In the manuscript entitled "Genomic Landscape of Brancio-Oto-Renal Syndrome through Whole-Genome Sequencing: A Single Rare Disease Center Experience in South Korea" Sung Ho Cho et al. outlined the significance of Whole Genome Sequencing contribution in the genetic diagnosis of rare diseases with complex genomic rearrangements in a satisfactory manner.

However, the authors are asked to elaborate on the following comments:

1) It will be useful to mention the known function of the genes (i.e. EYA1, SIX1) associated with BOR/BO pathogenicity.

2) What are the most frequent types of pathogenic mutations (e.g. SNVs, indels) associated with this condition?

3) Modify the margins of Table 1.

4) Were there any Variants of Unknown Significance identified by WGS that could be potential candidates for BOR/BO pathogenicity?

5) What is the sequencing depth that was used for WES and WGS?

6) Please add versions to the databases and bioinformatics tools used for sequencing variant annotation and curation.

Author Response

Comments 1) It will be useful to mention the known function of the genes (i.e. EYA1, SIX1) associated with BOR/BO pathogenicity

[Response] Thank you for your feedback, which makes our script clearer. We have added the information about the known function of BOR/BO syndrome causing genes. Please refer to lines 51-55:

“It is well known that EYA1 binds to SIX1 and SIX5 to form a bipartite transcription factor [14]. Especially, SIX1 protein binds to the Eya domain of EYA1 using its Six domain and concurrently binds to DNA element with its DNA binding homeodomain to form EYA1-SIX1-DNA complex [15]. In turn, EYA1-SIX1-DNA complex regulates organogenesis including branchial arch, otic and renal systems [10,15].”

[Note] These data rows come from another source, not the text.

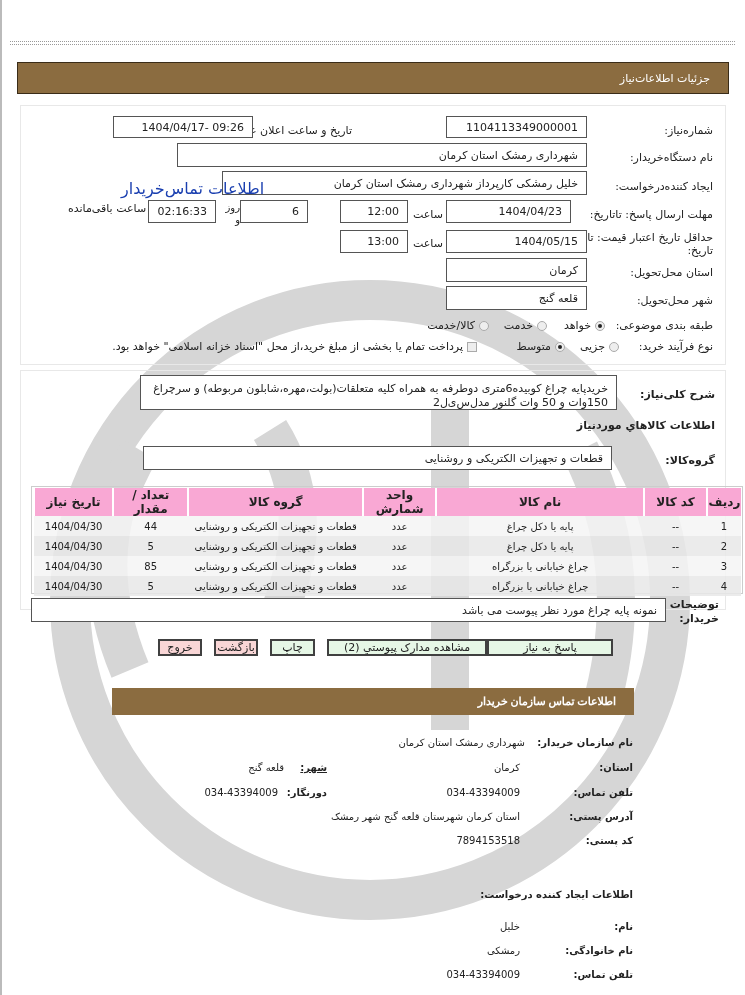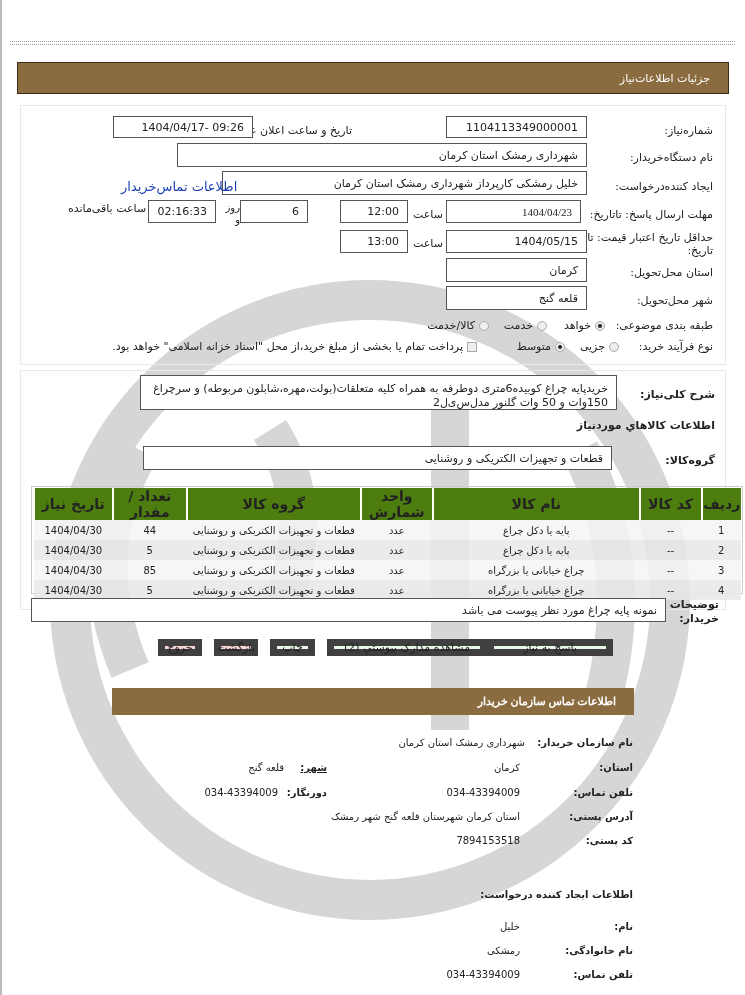"اطلاعات تماس‌خریدار" .link { font-size: 13px -> 16px }
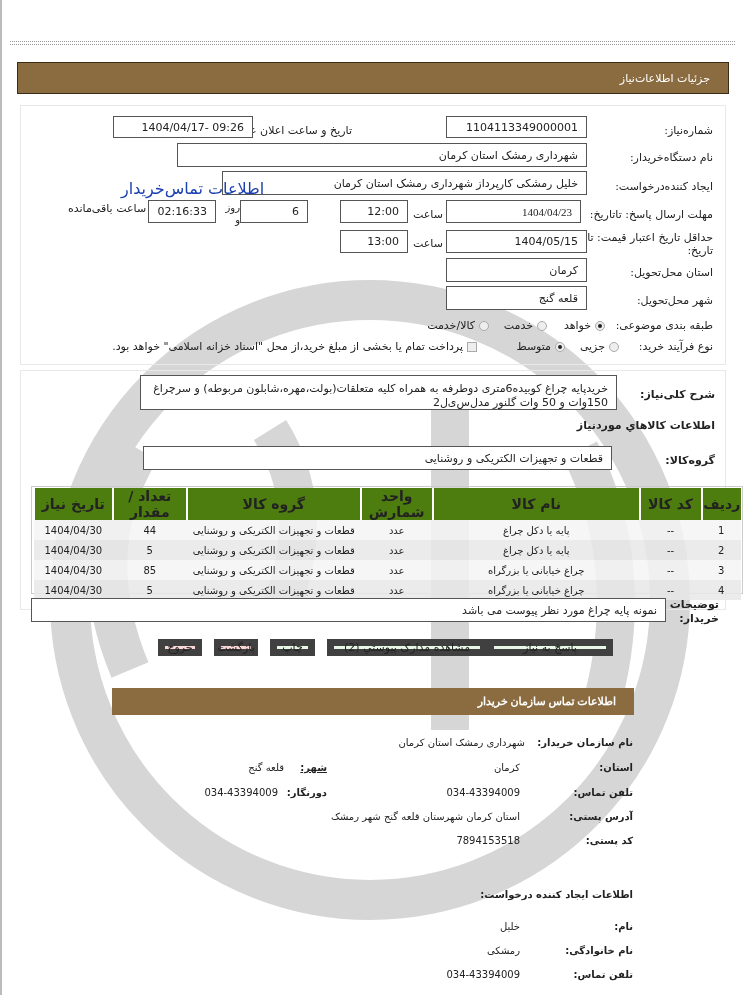"1404/04/23" div.box { font-family: Liberation Serif, serif -> none; width: 135px -> 125px }
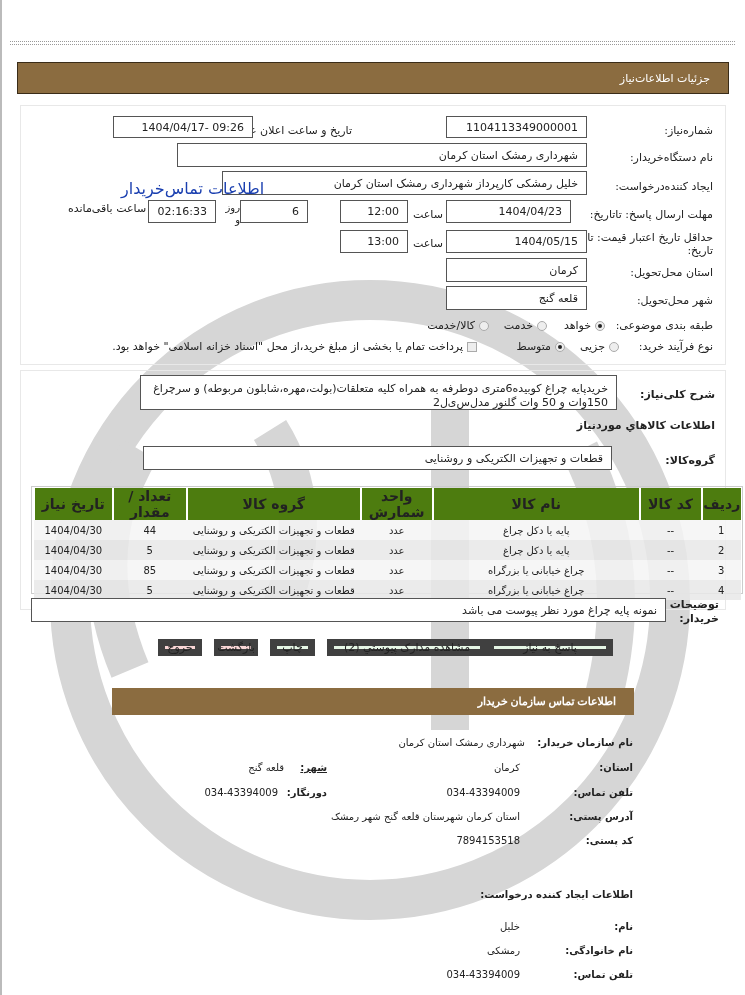"تاریخ نیاز" table.items th { background: #4d7c0f -> #f9a8d4; font-size: 14px -> 12px }
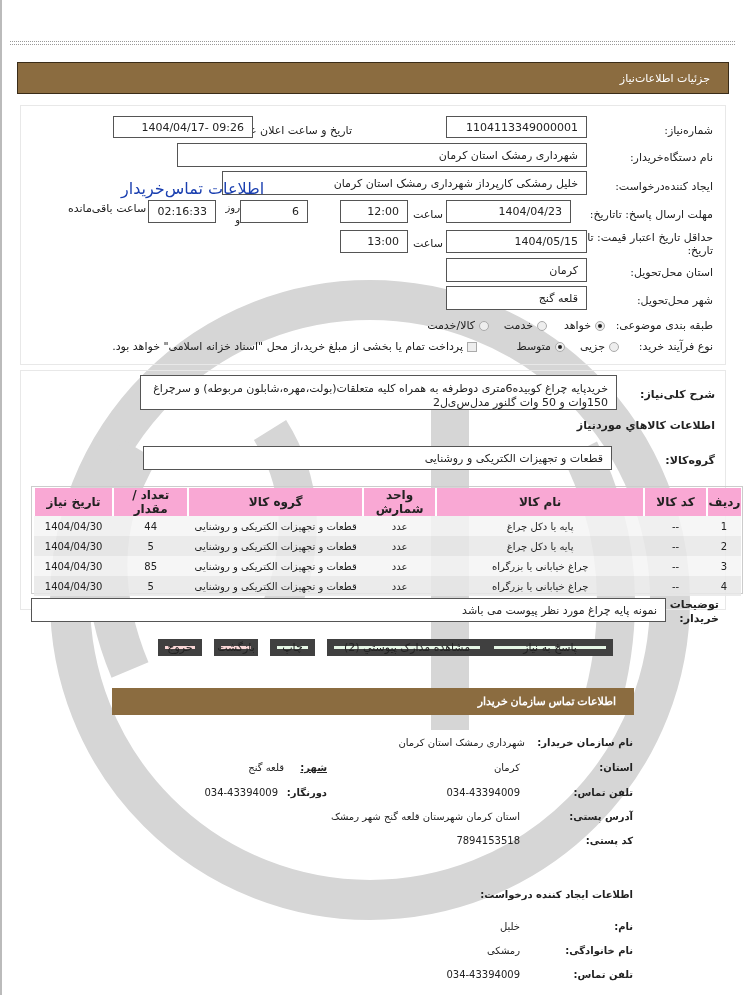"خروج" .btn { border: 7px solid #404040 -> 2px solid #404040 }
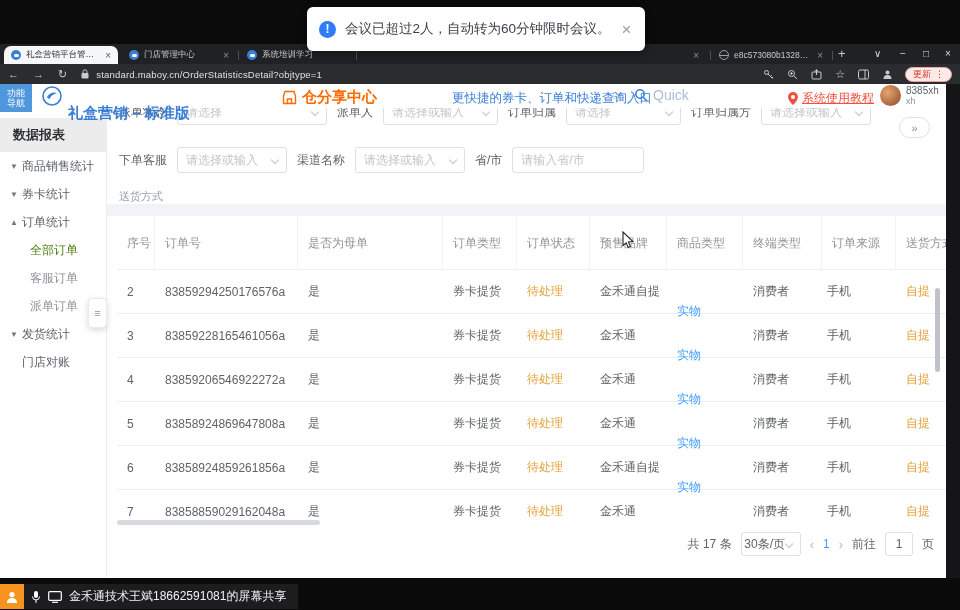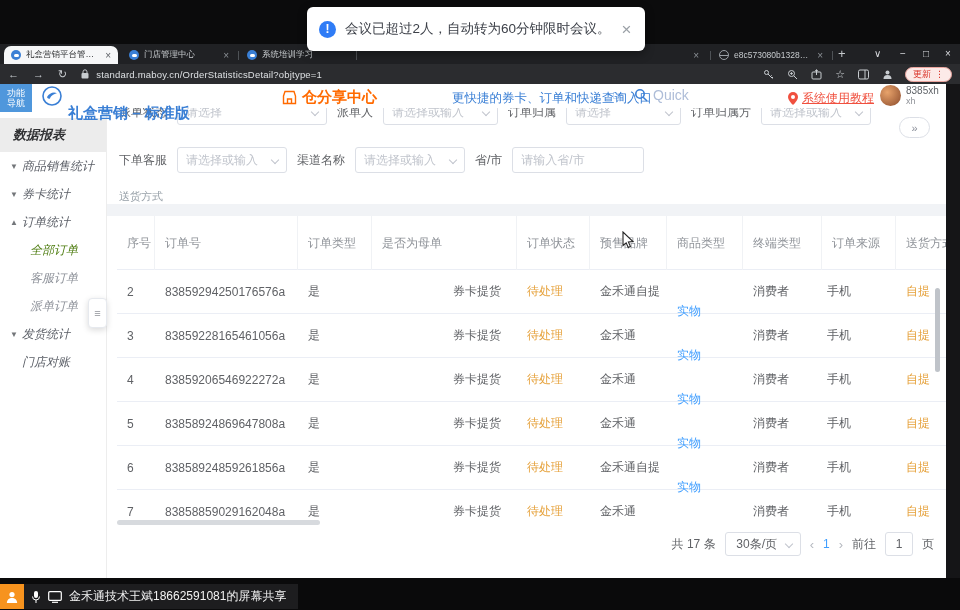"数据报表" .sidebar { font-style: italic -> none }
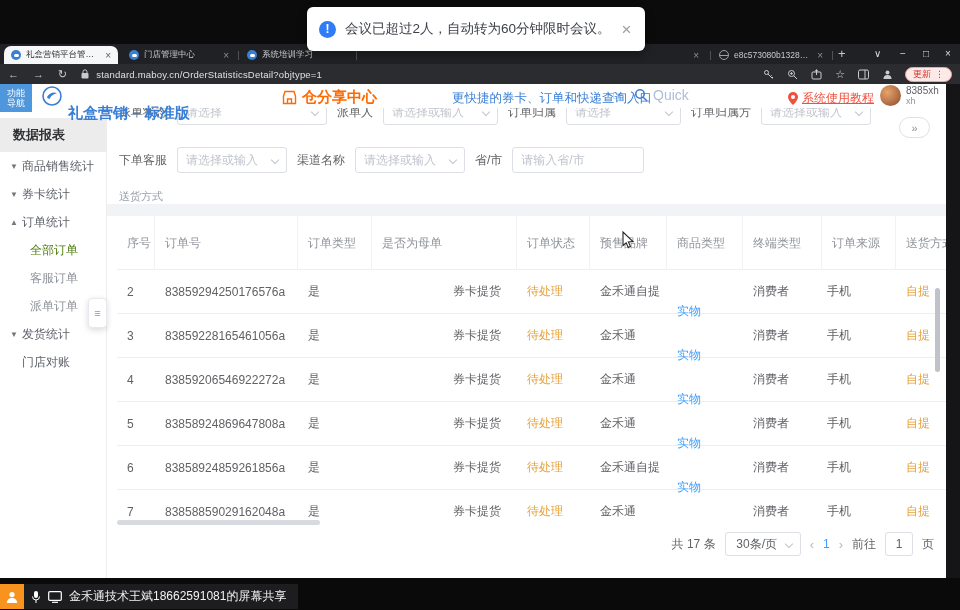"订单类型" span.th { order: before "是否为母单" -> after "是否为母单" }
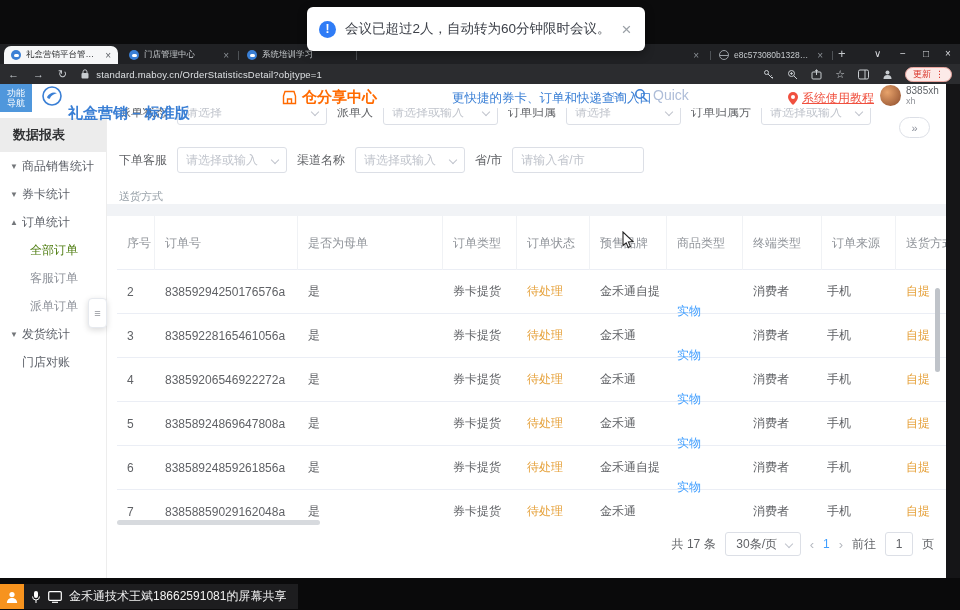"30条/页" .psel { width: 76px -> 60px }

Comments 2) What are the most frequent types of pathogenic mutations (e.g. SNVs, indels) associated with this condition?

[Response] Thank you for your comments. As shown in Figure 2, most frequent types of pathogenic mutations associated with BOR/BO syndrome is SNVs of EYA1 gene.

Comments 3) Modify the margins of Table 1 : OK

[Response] Thank you for your detailed comment. We have modified the font size of margins of Table 1 to enhance readability of our text.

Comments 4) Were there any Variants of Unknown Significance identified by WGS that could be potential candidates for BOR/BO pathogenicity?

[Response] We appreciate for your feedback.

We identified causative SVs for BOR/BO syndrome in 2 out of 4 undiagnosed patients who underwent WGS. Still, for the remaining 2 undiagnosed patients after WGS, neither VUS in BOR/BO target genes nor in any genes within the BOR/BO loci were detected. As you pinpointed, there may be potential candidate genes outside the BOR/BO loci. However, at this stage, VUS (at least meet PM2) were ruled out based on the OMIM database as they did not match the phenotypes. If additional undiagnosed BOR/BO patients are accumulated after WGS, we may be able to identify new potential candidate genes through overlapping sequencing strategies.

Comments 5) What is the sequencing depth that was used for WES and WGS?

[Response] Thank you for your comment. The average depth of coverage for WES and WGS was 100x and 30x, respectively.

Comments 6) Please add versions to the databases and bioinformatics tools used for sequencing variant annotation and curation

[Response] We are grateful for the reviewer’s comments. We have added the versions of the database and bioinformatics tools used in our study.